The growth of populations and incomes have increased global plastics production; it has doubled, reaching 460 million tons (Mt) in 2019 [1]. This rapid growth is due to the good properties and low cost of plastic. Thanks to its versatility, this material is used in several fields such as packaging, textile, transport, and construction [2]. Global annual plastic waste increased by more than double between 2000 and 2019. Most of the plastic waste comes from applications with lifespans of less than five years: packaging (40%), consumer products (12%), and textiles (11%) [1]. Indeed, only 9% of plastic waste was recycled, while 19% was incinerated and almost 50% was landfilled. The remaining 22% was burned or leaked in the environment [1]. The proliferation of plastics negatively impacts the environment because of the emission of greenhouse gas emissions, since the production of virgin plastics requires the transformation of petroleum into monomers, which is an energy-intensive mechanism. This process generated more than 400 million tons (Mt) of greenhouse gas emissions in 2012 [3]. Protecting the environment involves reducing plastic footprints and enhancing recycling. Basically, recycling techniques can be classified in three categories: physical recycling (primary and secondary recycling), chemical recycling, and energy recovery (incineration) [4,5,6]. Physical recycling, also called mechanical recycling, is the most used technique, consisting of several operations (collecting, separating, washing, drying, and extrusion) that aim to obtain a recycled polymer with higher mechanical properties [7].

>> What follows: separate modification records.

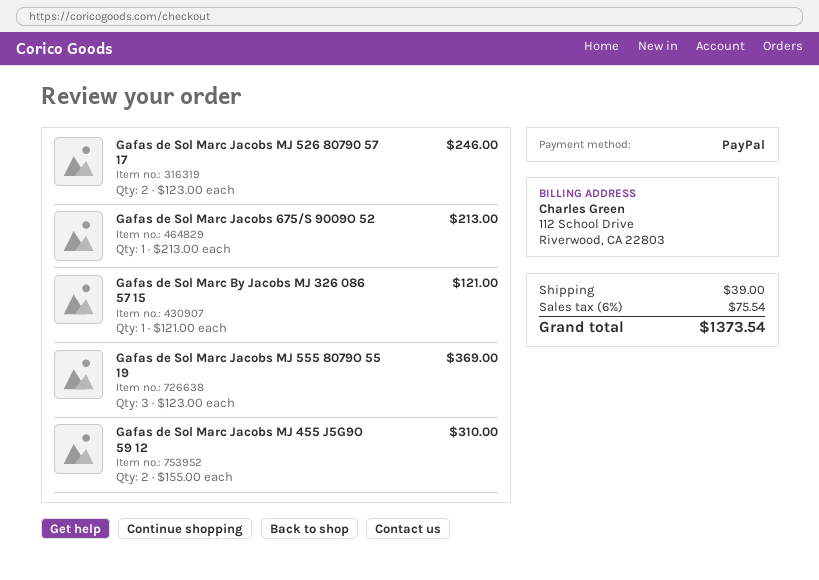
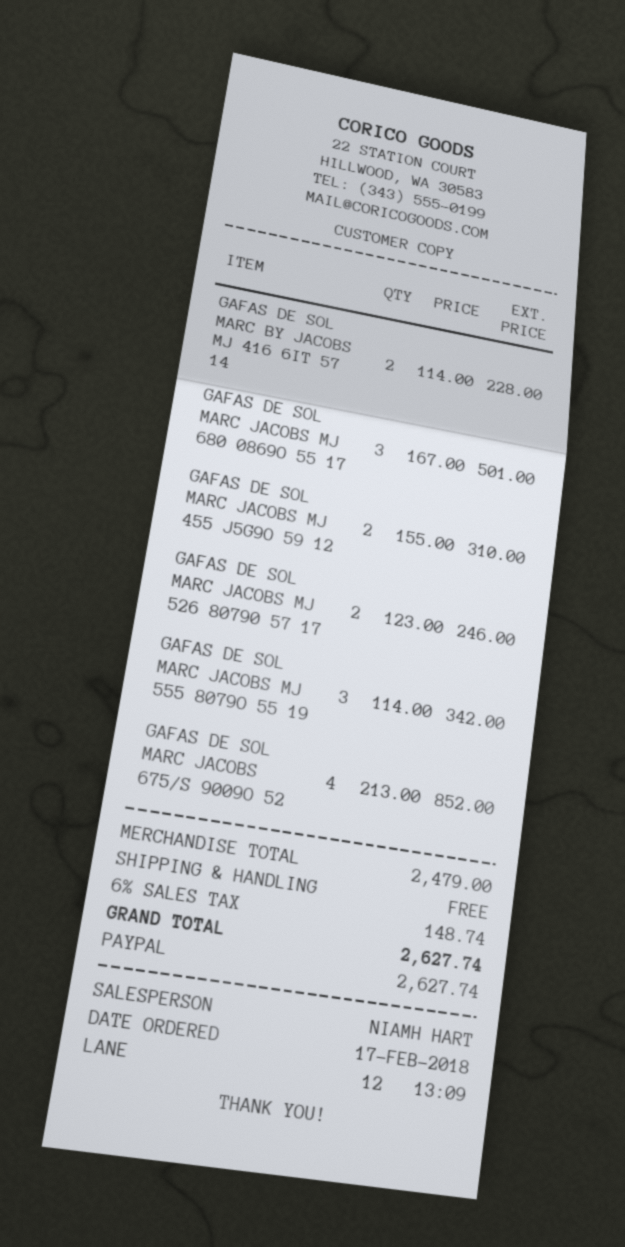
Gafas de Sol Marc Jacobs 675/S 9009O 52: 1 x 213.00 = 213.00 -> 4 x 213.00 = 852.00
Gafas de Sol Marc By Jacobs MJ 326 086 57 15: 1 x 121.00 = 121.00 -> none
Gafas de Sol Marc Jacobs MJ 555 8079O 55 19: 3 x 123.00 = 369.00 -> 3 x 114.00 = 342.00
GAFAS DE SOL MARC BY JACOBS MJ 416 6IT 57 14: none -> 2 x 114.00 = 228.00
GAFAS DE SOL MARC JACOBS MJ 680 0869O 55 17: none -> 3 x 167.00 = 501.00
shipping: 39.00 -> 0.00
tax: 6% = 75.54 -> 6% = 148.74
total: 1373.54 -> 2627.74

Mixing polymers during extrusion is one of the most important factors that influences recycled blend properties [8,9]. Some qualitative visualization techniques had demonstrated that the mixing quality of polymer is affected by the design of the mixing element. The capability to create a high shear rate was an essential property that enhanced mixing. It was found that the best emplacement of the mixing element is just after the melting zone. Moreover, screw speed was also an important factor that influenced mixing quality, and among all the mixing elements tested, the pineapple screw offered the best mechanism for polymer mixing [8]. The recycling line under study is equipped with a mono- and twin-screw extruder and a filtration system. Each piece of equipment has several parameters. To optimize the process’s parameter, a design of experiment was completed based on Taguchi coupled with grey relational analysis (GRA).

The Taguchi method helps to design and analyze experiments [10]. It has proved its efficiency to significantly reduce the number of trials without compromising the quality of products. However, this method has been developed to optimize a few performance characteristics. Studying multiple performance characteristics requires using the Taguchi method combined with other methods [11]. Some researchers have highlighted Taguchi’s quality loss function to determine optimum conditions during the parameter design stage for optimizing multiple quality characteristics in manufacturing processes [12,13]. The fuzzy logic Taguchi method was used by several researchers to optimize processes with multiple performance characteristics [14,15]. Some researchers used the Taguchi coupled with grey relational analysis (GRA) to optimize process parameters; Huang and Lin applied the grey relational analysis for the optimization of machining parameters of wire EDM [16]. Fung and al. studied the grey relational analysis to obtain the optimal parameters of the injection molding process for mechanical properties of yield stress and elongation in polycarbonate/acrylonitrile–butadiene–styrene (PC/ABS) composites [17]. C. L. Lin used the Taguchi method and grey relational analysis to optimize turning operations with multiple performance characteristics [18].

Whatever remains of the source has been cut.